Observability
What is observability?​
Within observability we normally talk about three pillars.
- metrics
- logging
- tracing
Monitoring applications is an especially important feature when developing microservices and something that all developers of microservices needs to focus on.
We currently support two solutions to gather observability data in XKF, Datadog and the Opentelemetry stack which is an open-source solution.
Datadog​
When Datadog monitoring is used the Datadog Operator will be added to your cluster. On top of deploying a Datadog agent to every node to collect metrics, logs, and traces it also adds the ability to create Datadog monitors from the cluster. The Datadog agent handles all communication with the Datadog API meaning that individual applications do not have to deal with things such as authentication.
Logging​
All logs written to stdout
and stderr
from applications in the tenant namespace will be collected by the Datadog agents.
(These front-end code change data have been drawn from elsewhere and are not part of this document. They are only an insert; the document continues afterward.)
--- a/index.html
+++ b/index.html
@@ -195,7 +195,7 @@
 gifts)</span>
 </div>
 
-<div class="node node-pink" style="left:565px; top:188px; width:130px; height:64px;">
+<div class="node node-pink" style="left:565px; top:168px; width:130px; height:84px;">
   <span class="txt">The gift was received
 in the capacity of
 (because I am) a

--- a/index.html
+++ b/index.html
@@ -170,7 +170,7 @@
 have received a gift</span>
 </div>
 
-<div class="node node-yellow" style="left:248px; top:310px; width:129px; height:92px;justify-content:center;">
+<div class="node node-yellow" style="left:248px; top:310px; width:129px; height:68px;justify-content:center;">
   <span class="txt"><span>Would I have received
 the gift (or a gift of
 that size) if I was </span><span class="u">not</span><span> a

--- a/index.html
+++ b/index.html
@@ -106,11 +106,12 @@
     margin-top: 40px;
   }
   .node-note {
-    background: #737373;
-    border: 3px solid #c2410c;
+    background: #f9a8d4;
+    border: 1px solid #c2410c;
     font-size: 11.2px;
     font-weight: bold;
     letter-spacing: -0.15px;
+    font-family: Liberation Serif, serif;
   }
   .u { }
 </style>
This means that no additional
configuration has to be done to the application, other than making sure the logs are written to the correct destination.
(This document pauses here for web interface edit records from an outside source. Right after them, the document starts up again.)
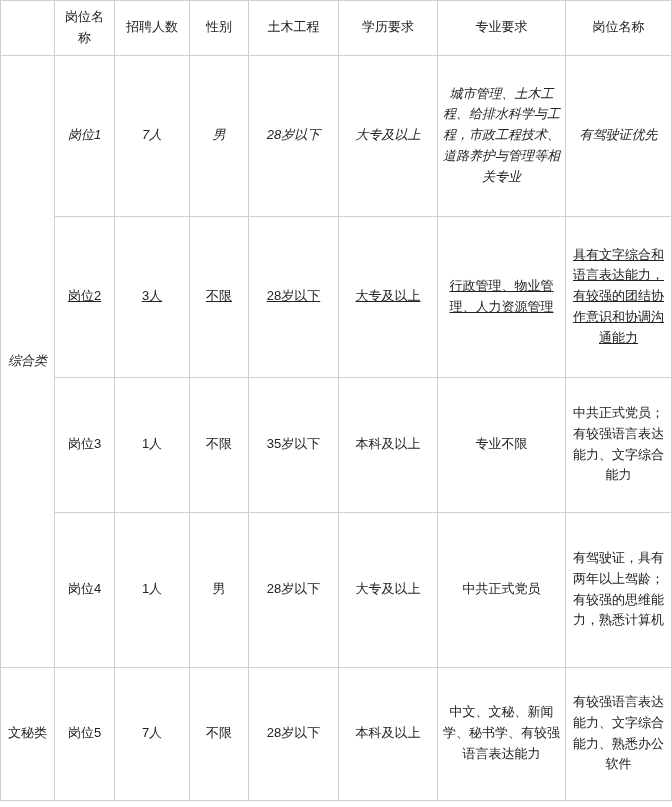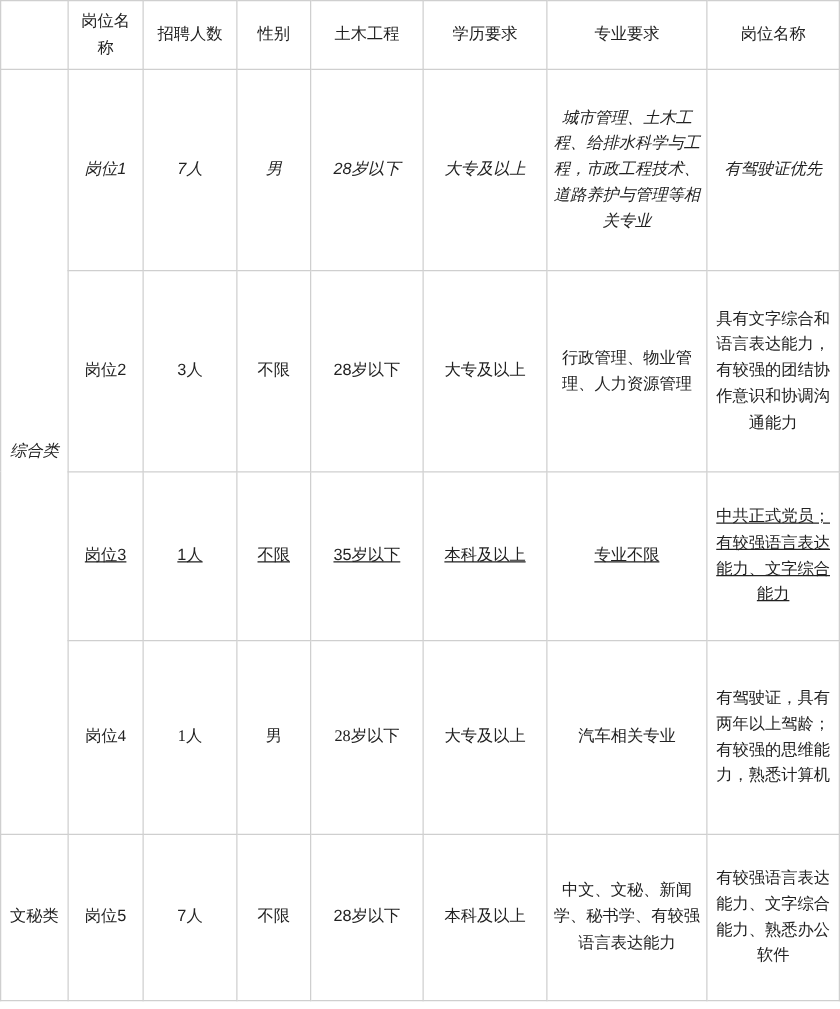--- a/index.html
+++ b/index.html
@@ -59,7 +59,7 @@
     padding-right: 8px;
   }
   .r1 td { height: 148px; font-style: italic; }
-  .r2 td { height: 148px; }
+  .r2 td { height: 148px; text-decoration: underline; }
   .r3 td { height: 122px; text-decoration: underline; }
   .r4 td { height: 142px; font-family: Liberation Serif, serif; }
   .r5 td { height: 120px; }

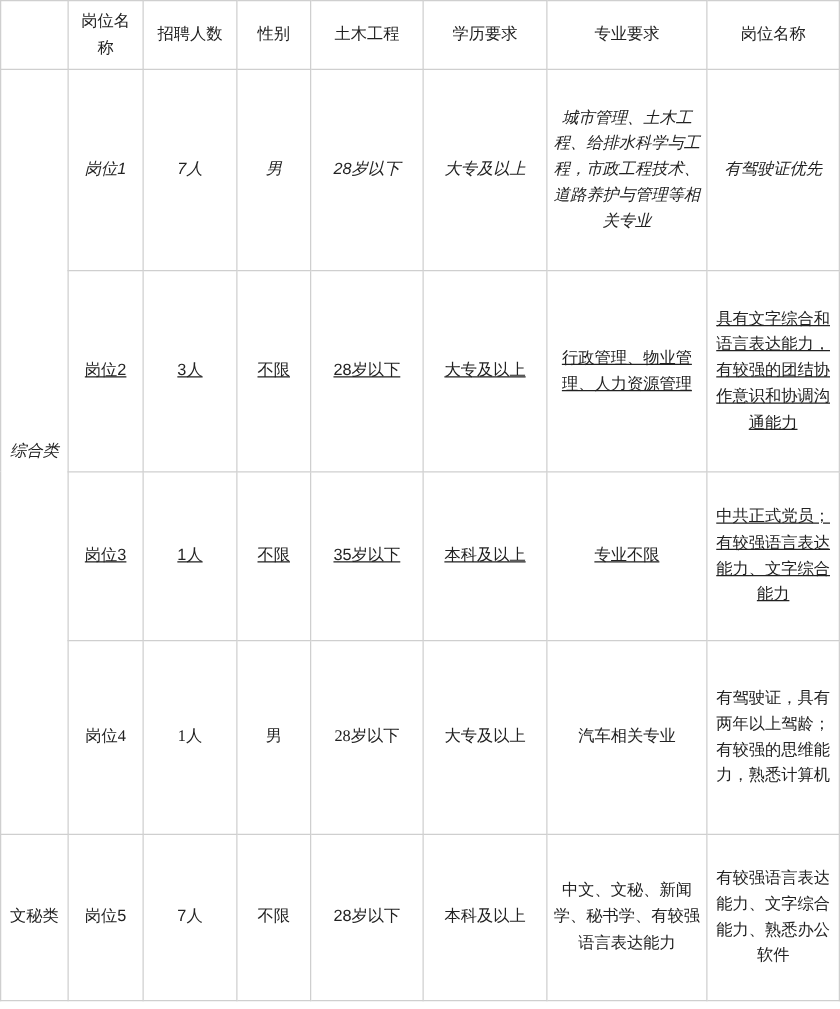--- a/index.html
+++ b/index.html
@@ -60,7 +60,7 @@
   }
   .r1 td { height: 148px; font-style: italic; }
   .r2 td { height: 148px; text-decoration: underline; }
-  .r3 td { height: 122px; text-decoration: underline; }
+  .r3 td { height: 122px; }
   .r4 td { height: 142px; font-family: Liberation Serif, serif; }
   .r5 td { height: 120px; }
 </style>

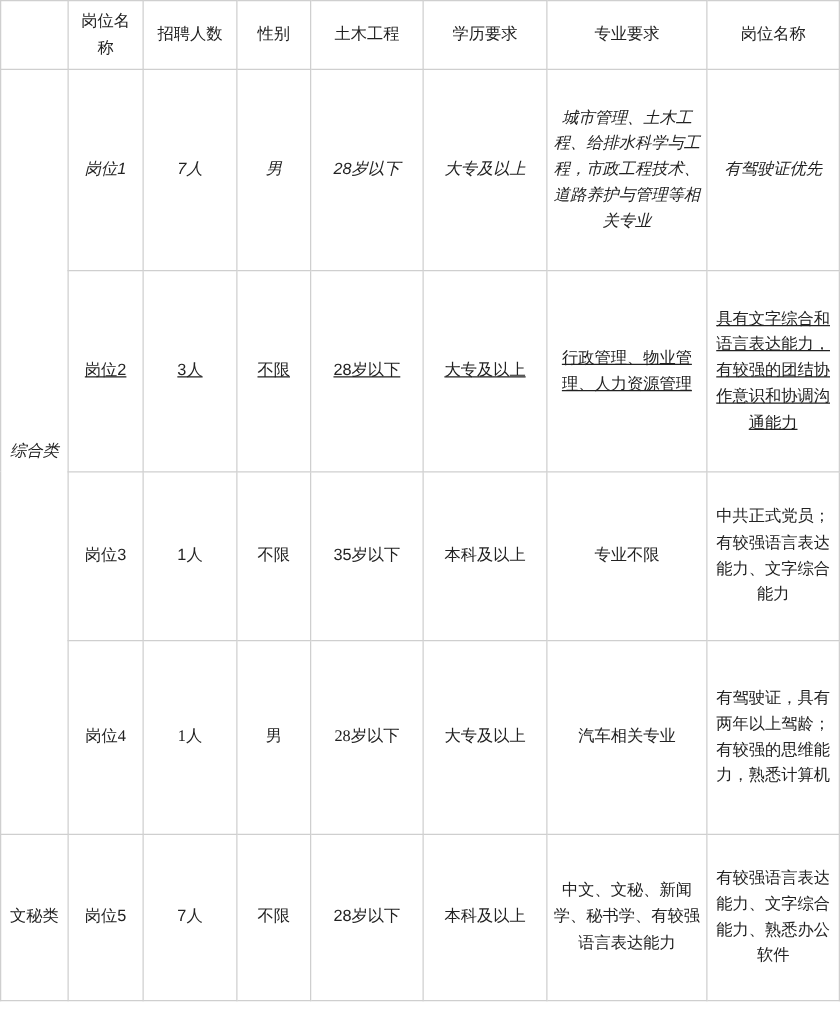--- a/index.html
+++ b/index.html
@@ -61,7 +61,7 @@
   .r1 td { height: 148px; font-style: italic; }
   .r2 td { height: 148px; text-decoration: underline; }
   .r3 td { height: 122px; }
-  .r4 td { height: 142px; font-family: Liberation Serif, serif; }
+  .r4 td { height: 142px; }
   .r5 td { height: 120px; }
 </style>
 </head>

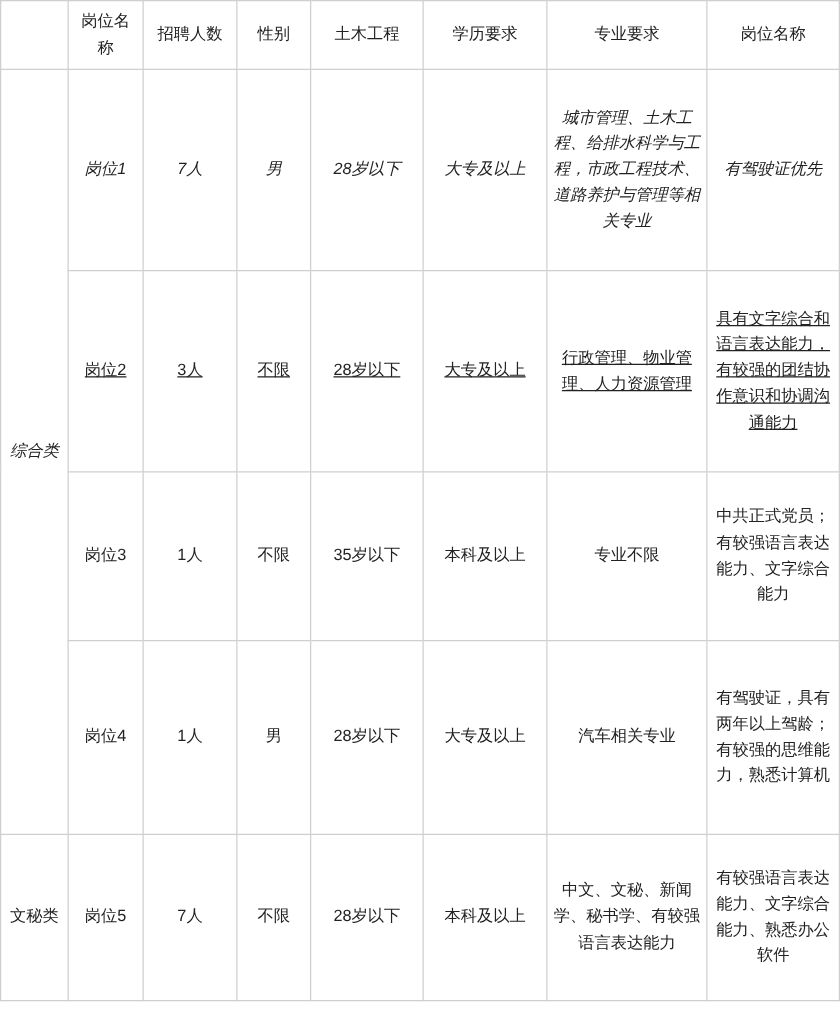--- a/index.html
+++ b/index.html
@@ -126,7 +126,7 @@
         <td>男</td>
         <td>28岁以下</td>
         <td>大专及以上</td>
-        <td class="cell-major">汽车相关专业</td>
+        <td class="cell-major">中共正式党员</td>
         <td class="cell-other">有驾驶证，具有两年以上驾龄；有较强的思维能力，熟悉计算机</td>
       </tr>
       <tr class="r5">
This means that kubectl logs
and Datadog will display the same information.
Check the official Datadog Logging Documentation for more detailed information.
Metrics​
Datadog can collect Prometheus or OpenMetrics metrics exposed by your application. In simple terms this means that the application needs to expose an endpoint which the Datadog agent can scrape to get the metrics. All that is required is that the Pod contains annotations which tells Datadog where to find the metrics HTTP endpoint.
Given that your application is exposing metrics on port 8080 your pod should contain the following annotations.
annotations:
ad.datadoghq.com/prometheus-example.instances: |
[
{
"prometheus_url": "http://%%host%%:8080/metrics"
}
]
Check the official Datadog Metrics Documentation for more detailed information.
Tracing​
Datadog tracing is done with Application Performance Monitoring (APM), which sends traces from an application to Datadog. For traces to work the application needs to be configured with the language specific libraries. Check the Language Documentation for language specific instructions. Some of the languages that are supported are.
- Golang
- C#
- Java
- Python
Configure your Deployment with the DD_AGENT_HOST
environment for the APM agent to know where to send the traces.
apiVersion: apps/v1
kind: Deployment
spec:
containers:
- env:
- name: DD_AGENT_HOST
valueFrom:
fieldRef:
fieldPath: status.hostIP
Check the official Datadog Tracing Documentation for more detailed information.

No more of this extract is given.